All lines with the word "method" must be pulled from the entries below.

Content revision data
____

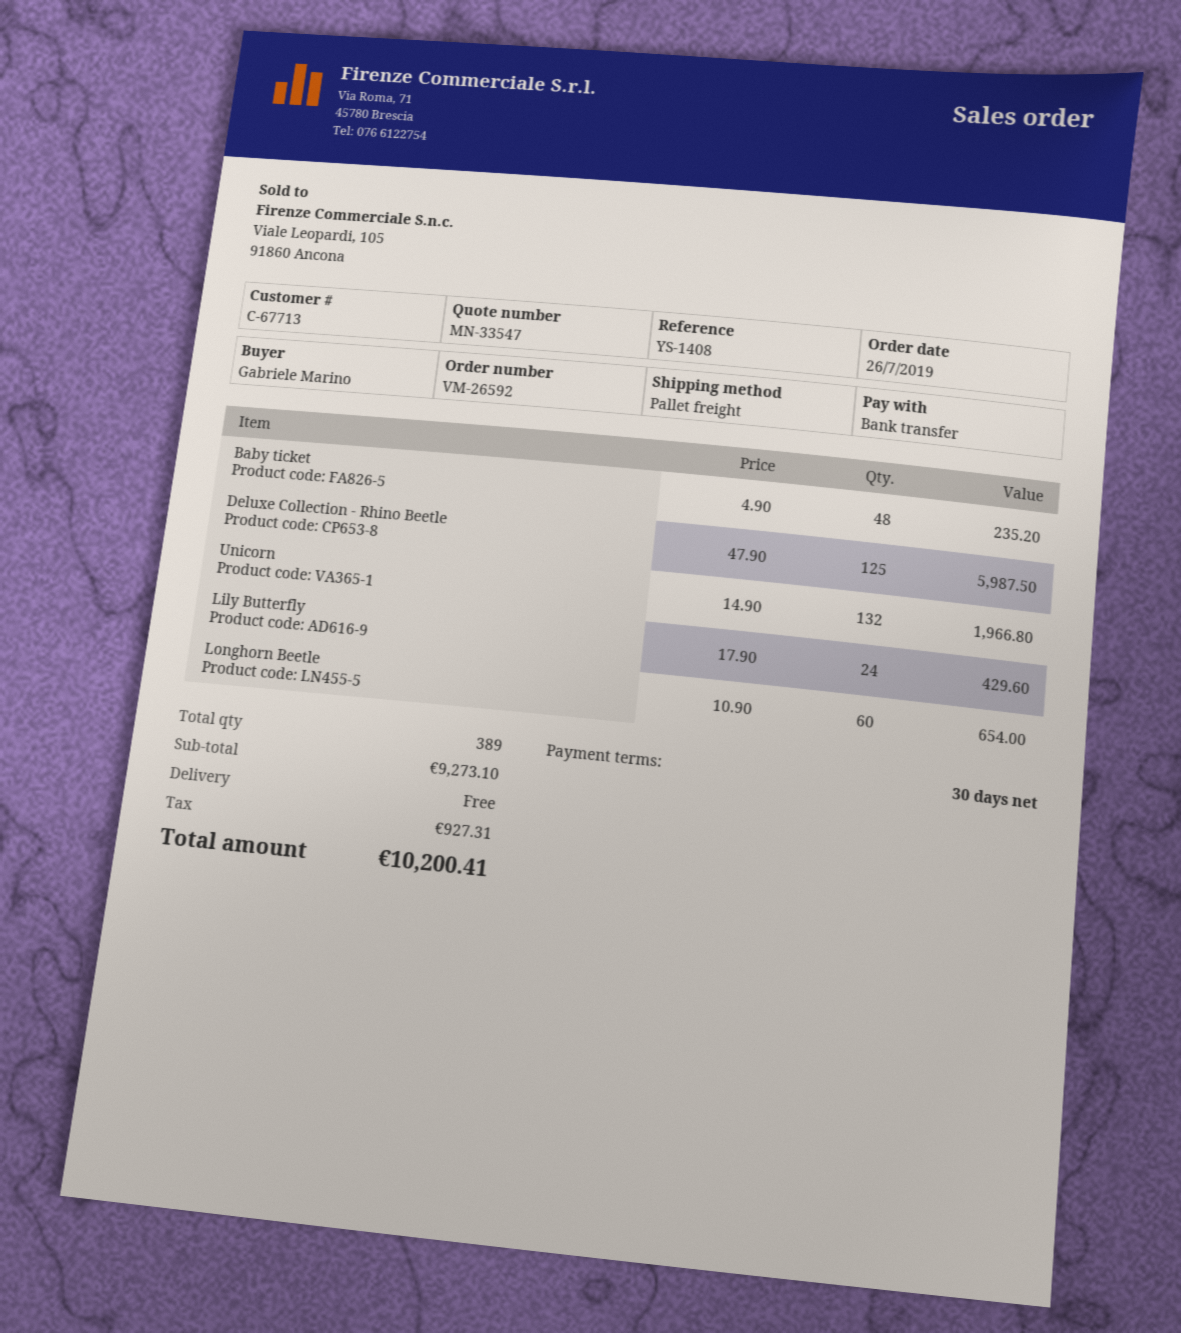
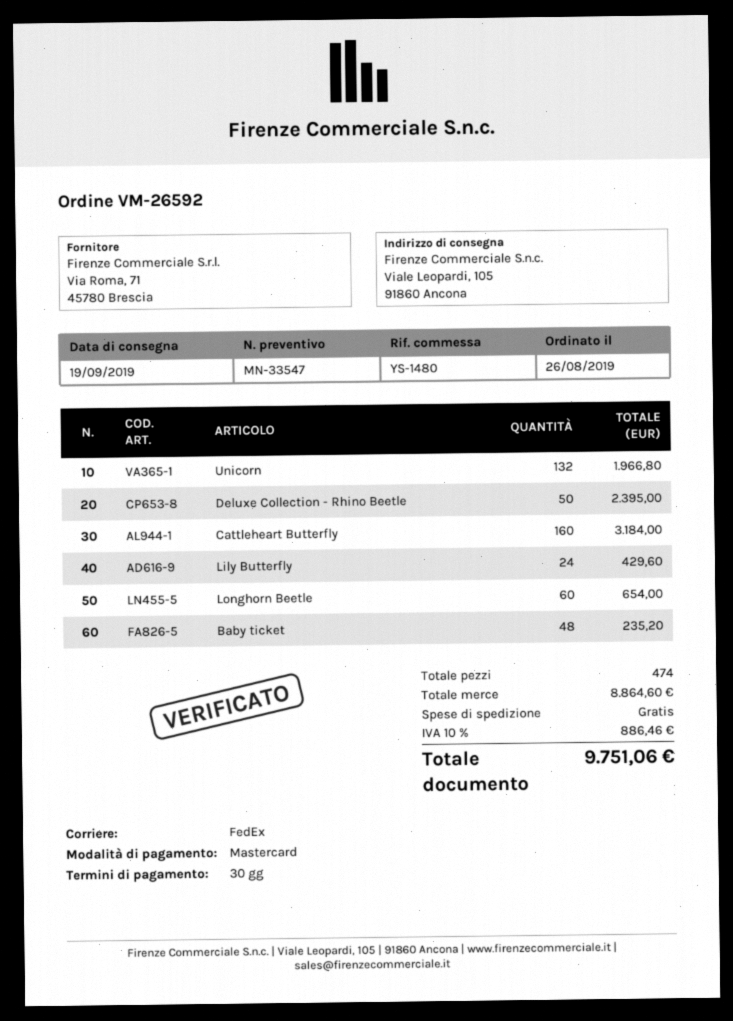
order date: 2019-07-26 -> 2019-08-26
reference: YS-1408 -> YS-1480
payment method: bank transfer -> Mastercard
shipping method: pallet freight -> FedEx
Deluxe Collection - Rhino Beetle: 125 for 5987.50 -> 50 for 2395.00
Cattleheart Butterfly: none -> 160 for 3184.00
total quantity: 389 -> 474
subtotal: 9273.10 -> 8864.60
tax: 927.31 -> 886.46
total: 10200.41 -> 9751.06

____

**Answer space**.
payment method: bank transfer -> Mastercard
shipping method: pallet freight -> FedEx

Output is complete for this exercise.